Me revoilà enfin à ma voiture, incandescente comme un four solaire. Je n’ai pas la force ni la volonté de faire un quatrième jour de randonnée. D’ailleurs la météo du dimanche est annoncée orageuse. Orage qui commence à poindre : des cumulus noirs comme de l’encre sont déjà en train d'investir les sommets. Je m’arrête à Bukowina Tatranska, où j’achète un excellent « Oscypek », le fromage de brebis fumé des Tatras, et file ensuite vers Wroclaw. Quatre heures de route ponctuées d’averses et d’éclairs... Ainsi s’achève ma boucle et, méditant, le regard rivé sur les pointillés de l’autoroute, j’estime le bilan plutôt positif.

Les Hautes Tatras Polonaises sont faites de paradoxes et de contrastes. Nous avons là une toute petite partie de la chaîne mais qui regroupe à vrai dire un bon nombre de ses spécificités les plus remarquables. Il y a là indiscutablement la plus grande richesse lacustre et les sites des plus originaux des Tatras.  Au-delà de la taille exceptionnelle de ces lacs, leurs environnements respectifs, ces trois vallées dans lesquelles ils se trouvent, sont des sites hors du commun, qui interpellent et ne laissent pas le regard indifférent. Il est aisé de comprendre comment les Tatras Polonaises ont inspiré des générations d’artistes, de tous temps. Humainement parlant, le paradoxe est au moins aussi grand. D’un côté, nous avons cette foule incontrôlable, cette marée de touristes pas toujours prudente et, de l'autre, ce Parc National en proie à tout un tas de phénomènes, de dilemnes complexes à gérer. Malgré tout, les Tatras gardent encore et toujours leur magie, exerçant une fascination intacte et conservant la même convivialité. Il est possible d’y faire des rencontres extraordinaires, de passer des moments inoubliables, même en y venant seul. Il y aura toujours les « Taterniks », comme on appelle cette frange de la population que constituent les passionnés, ainsi que cette émulation saine en résultant, basée sur les valeurs fondamentales que sont le respect, le partage et l’amour de la nature.
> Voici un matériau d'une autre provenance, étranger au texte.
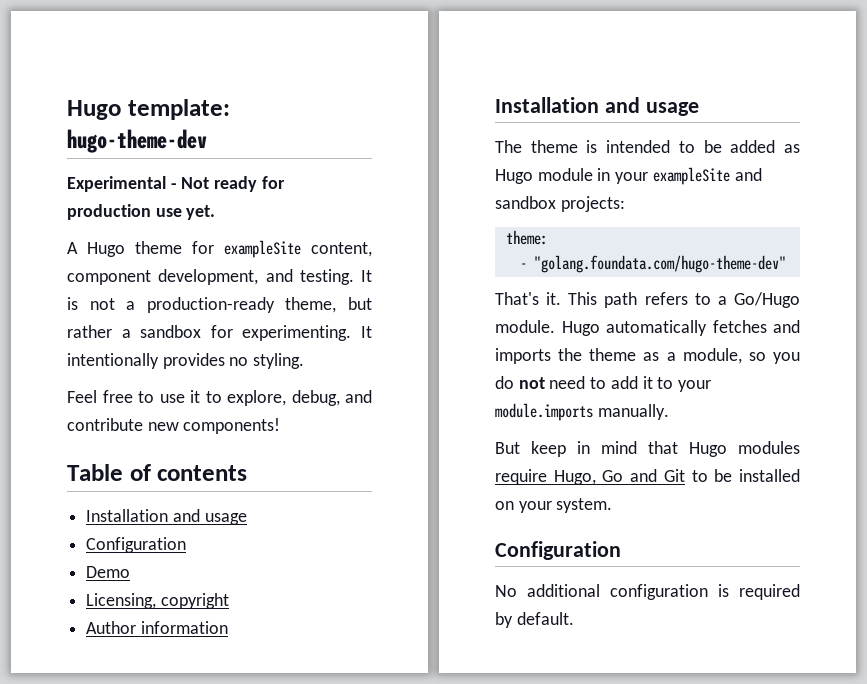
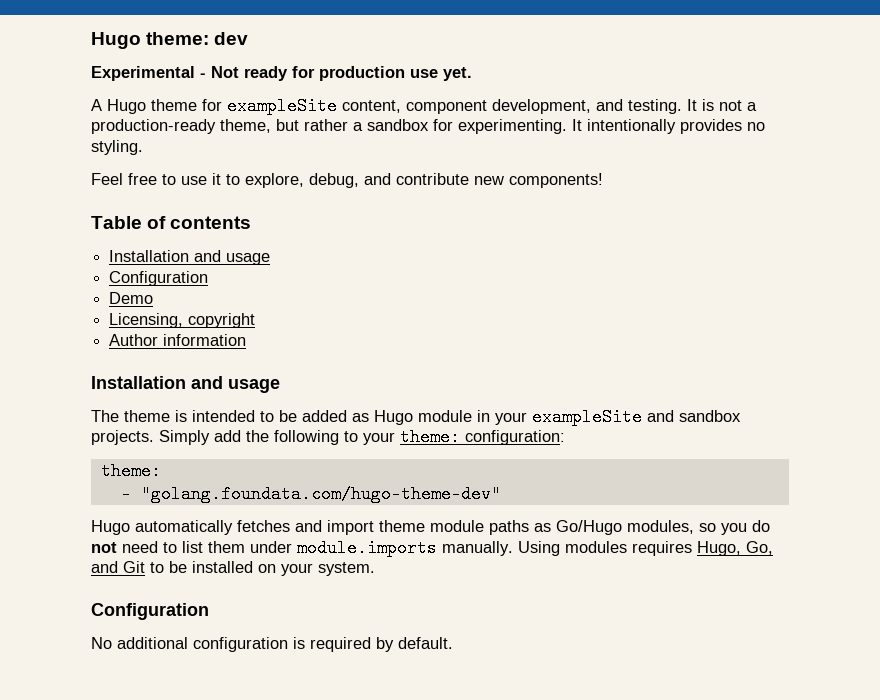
- Hugo template: hugo-theme-dev
+ Hugo theme: dev
- The theme is intended to be added as Hugo module in your exampleSite and sandbox projects:
+ The theme is intended to be added as Hugo module in your exampleSite and sandbox projects. Simply add the following to your theme: configuration:
  theme:
  - "golang.foundata.com/hugo-theme-dev"
- That's it. This path refers to a Go/Hugo module. Hugo automatically fetches and imports the theme as a module, so you do not need to add it to your module.imports manually.
- But keep in mind that Hugo modules require Hugo, Go and Git to be installed on your system.
+ Hugo automatically fetches and import theme module paths as Go/Hugo modules, so you do not need to list them under module.imports manually. Using modules requires Hugo, Go, and Git to be installed on your system.

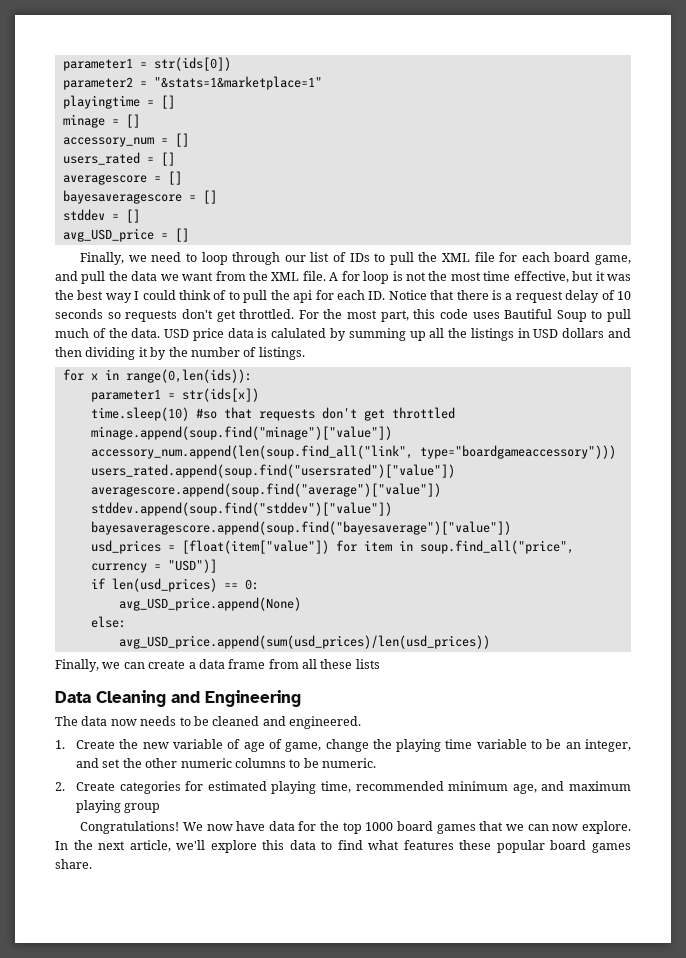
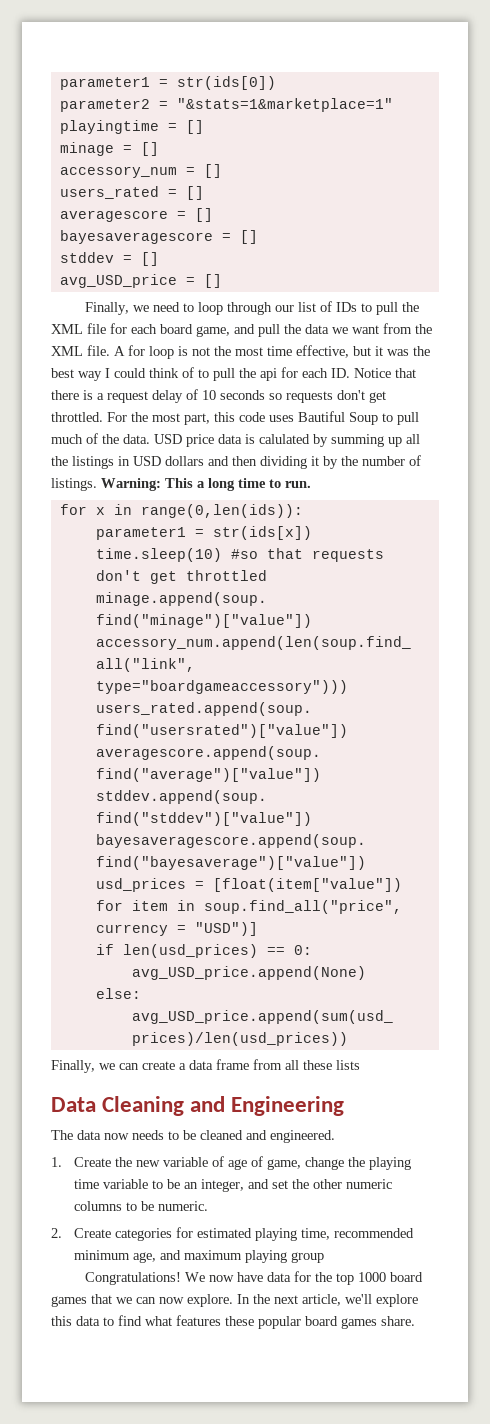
+ Warning: This a long time to run.

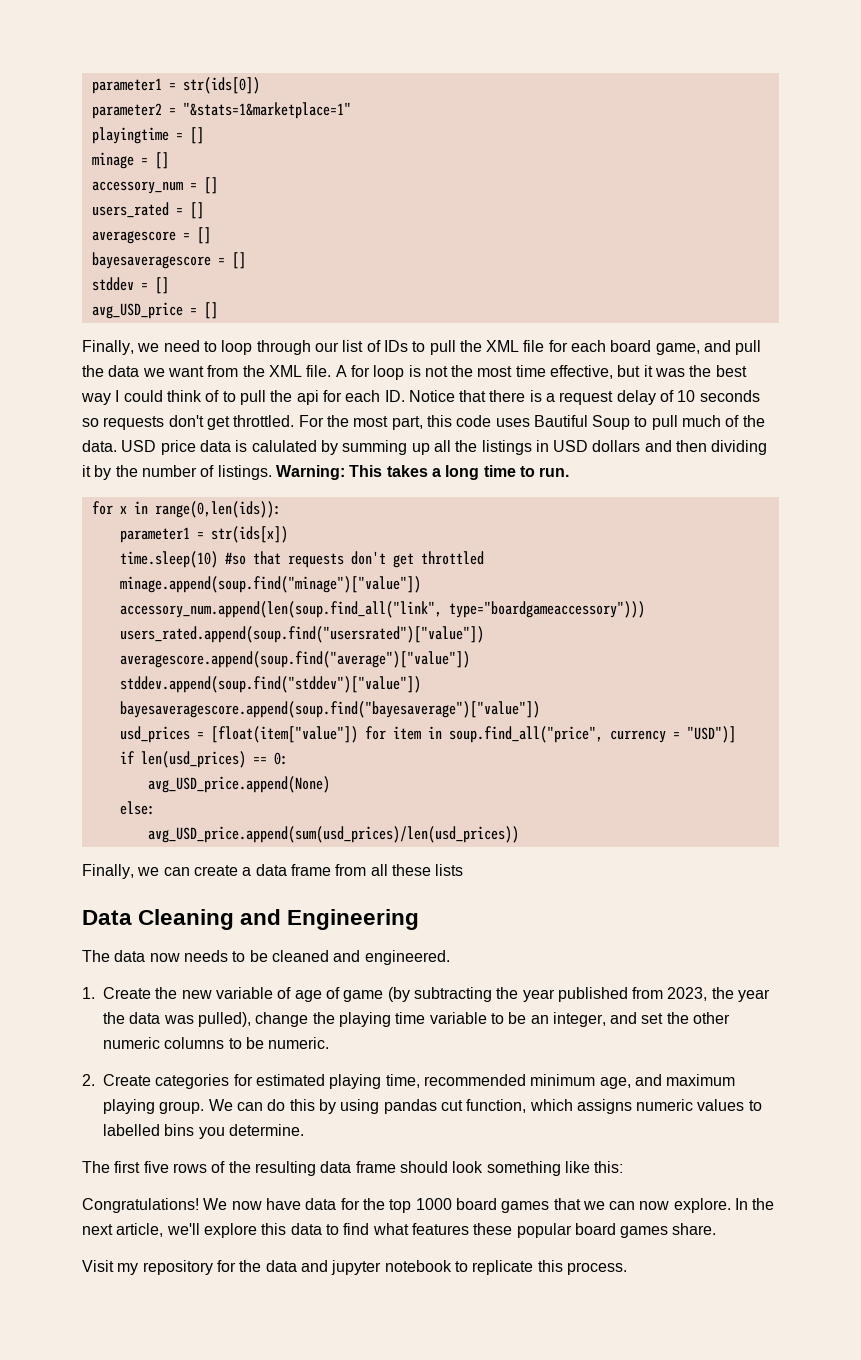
- Warning: This a long time to run.
+ Warning: This takes a long time to run.
- 1. Create the new variable of age of game, change the playing time variable to be an integer, and set the other numeric columns to be numeric.
+ 1. Create the new variable of age of game (by subtracting the year published from 2023, the year the data was pulled), change the playing time variable to be an integer, and set the other numeric columns to be numeric.
- 2. Create categories for estimated playing time, recommended minimum age, and maximum playing group
+ 2. Create categories for estimated playing time, recommended minimum age, and maximum playing group. We can do this by using pandas cut function, which assigns numeric values to labelled bins you determine.
+ The first five rows of the resulting data frame should look something like this:
+ Visit my repository for the data and jupyter notebook to replicate this process.

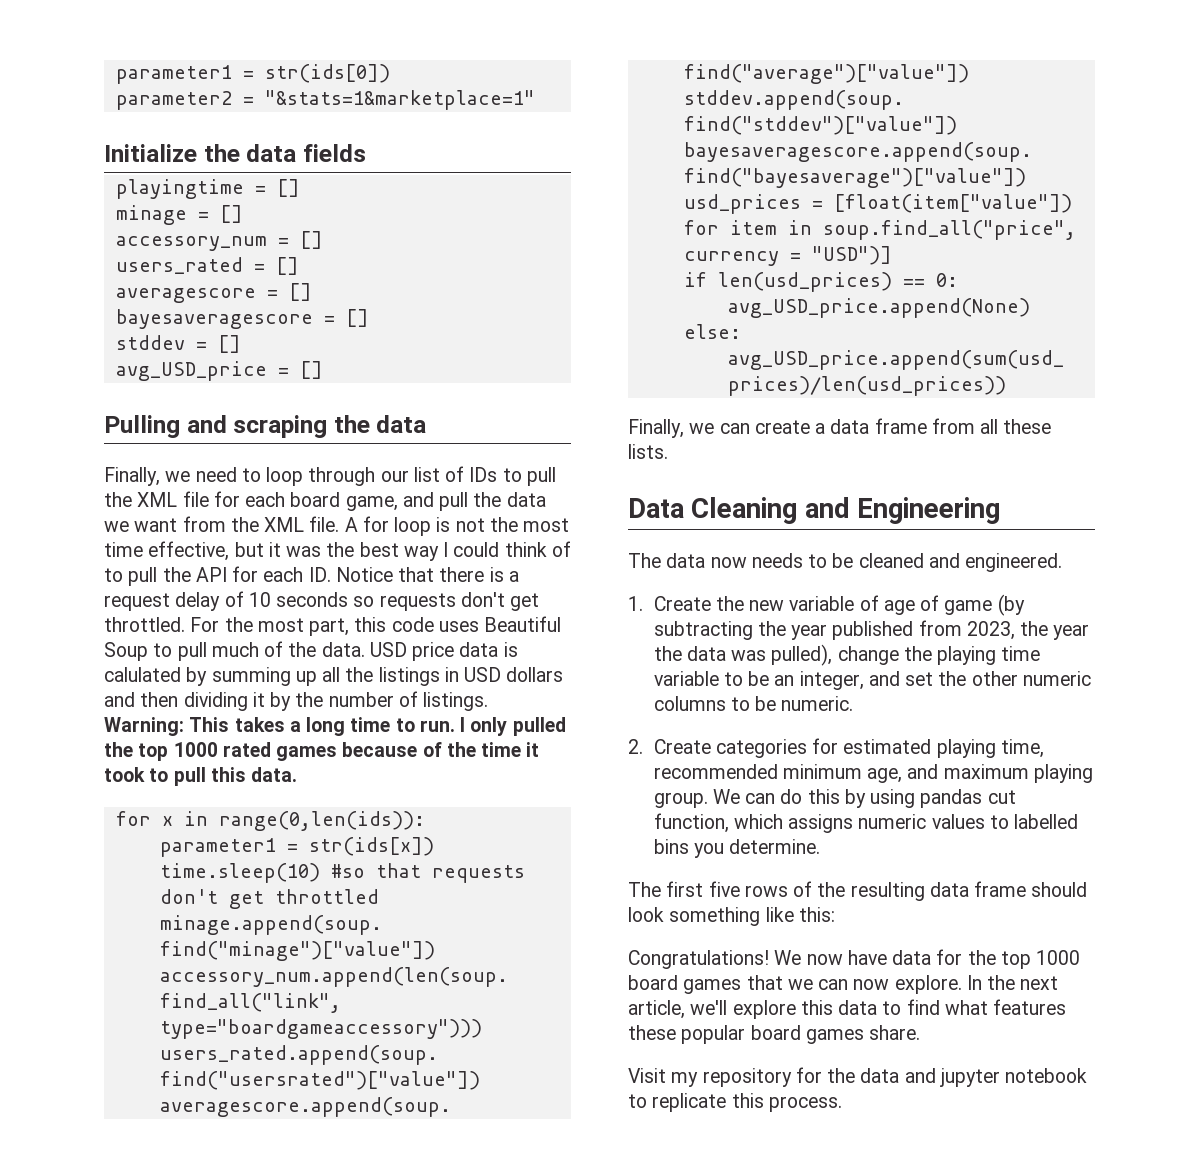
+ Initialize the data fields
+ Pulling and scraping the data
- A for loop is not the most time effective, but it was the best way I could think of to pull the api for each ID. Notice that there is a request delay of 10 seconds so requests don't get throttled.
+ A for loop is not the most time effective, but it was the best way I could think of to pull the API for each ID. Notice that there is a request delay of 10 seconds so requests don't get throttled.
- For the most part, this code uses Bautiful Soup to pull much of the data.
+ For the most part, this code uses Beautiful Soup to pull much of the data.
+ I only pulled the top 1000 rated games because of the time it took to pull this data.
- Finally, we can create a data frame from all these lists
+ Finally, we can create a data frame from all these lists.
Cette petite langue de haute montagne, ces trois vallées, ont vu et voient encore grandir bon nombre d’alpinistes et autres himalayistes de renommée mondiale. Pour toutes ces raisons, les Hautes Tatras Polonaises sont des montagnes pleines de charisme, que chacun se doit de visiter un jour. Puissent-elles garder leur magie encore longtemps. E.V.